The Democratic Senatorial Campaign Committee made its first play of the 2010 cycle Friday in Pennsylvania, launching a television ad that rips “millionaire” Republican Pat Toomey for his Wall Street background.
It retails a questionable claim that Toomey traded derivatives, a type of instrument that “nearly wound up destroying our economy.”
Democrats are spending about $360,000 on broadcast time and $27,000 on cable TV to air the ad statewide, according to sources who track advertising buys. That’s enough for 600 gross ratings points in Scranton-Wilkes Barre; 500 points each in Johnstown and Erie; 400 points in Pittsburgh; and 300 points each in Harrisburg and Philadelphia.

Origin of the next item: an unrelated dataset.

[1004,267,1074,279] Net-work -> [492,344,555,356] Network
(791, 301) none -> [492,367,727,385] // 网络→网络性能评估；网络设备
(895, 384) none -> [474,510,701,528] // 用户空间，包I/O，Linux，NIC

This is the first broadcast TV spot for Democrat Joe Sestak since the primary, when he spent all his money in the final weeks of the campaign to beat Sen. Arlen Specter. By contrast, Toomey has been up on the air unanswered for more than a month, as has the right-leaning US Chamber of Commerce, painting Sestak as a big-spending liberal. Toomey enjoys an average lead of 4 percentage points in the polls
It’s true that trading in risky derivatives triggered the financial collapse of 2008, but there are many species of derivatives, and the specific one that caused all the problems – credit default swaps – were not even invented until six years after Toomey left the financial industry. Those derivatives allowed banks and investment firms to trade on underlying mortgages, and became nearly worthless when housing prices collapsed, causing huge losses to firms that held the paper.
Toomey worked on the Street from 1984, when he graduated from college, and 1991. He traded in what were then relatively new financial products: derivatives based on currency exchange rates and interest rates, which allowed companies to buy a hedge against fluctuations.
The ad is close to a discredited attack piece run by Specter in April 2009 when he was still a Republican and was facing a probable primary challenge from Toomey – Factcheck.org slammed
Specter, and his campaign then reworked the ad.
But this DSCC ad does not mention “credit default swaps” as Specter’s did. So it is literally accurate, but still misleading. Clearly, the ad makers want viewers to believe Toomey was a one-man economic wrecking crew.
DSCC also says in the ad that Toomey “wrote the law to weaken oversight of Wall Street.” This is a reference to the Gramm-Leach-Bliley Act of 1999 that repealed the Depression-era Glass Steagall separation between commercial and investment banking. Some economists say that the repeal helped pave the way for the recession by allowing some financial institutions to become “too big to fail,” but others believe the change was blameless or even helpful in cushioning the crash.
Toomey’s campaign says he never wrote the 1999 law. Indeed, he did not co-sponsor the legislation that became Gramm-Leach-Bliley, though he did speak in favor of it and vote for it. Toomey was a member of the Financial Services Committee at the time, but he was a lowly freshman.
On the other hand, articles in Derivatives
magazine and The Morning Call
newspaper both report that Toomey helped to write the law. Toomey’s official congressional biography also said he helped write the law, according to an archived page from his Website.
At any rate, the repeal of Glass Steagall passed both Houses by overwhelming bipartisan votes, and was enthusiastically signed into law by then-President Bill Clinton, a Democrat.
If voting for Gramm-Leach-Blilely is a disqualifier, then DSCC may have to rethink its support for Majority Leader Harry Reid of Nevada, Sen. Blanche Lincoln of Arkansas; Sen. Patty Murray of Washington; Sen. Chuck Schumer of New York, Sen. Ron Wyden of Oregon; and Sen. Patrick Leahy of Vermont. Not to mention Vice President Biden.
Of course, none of them ever worked on Wall Street.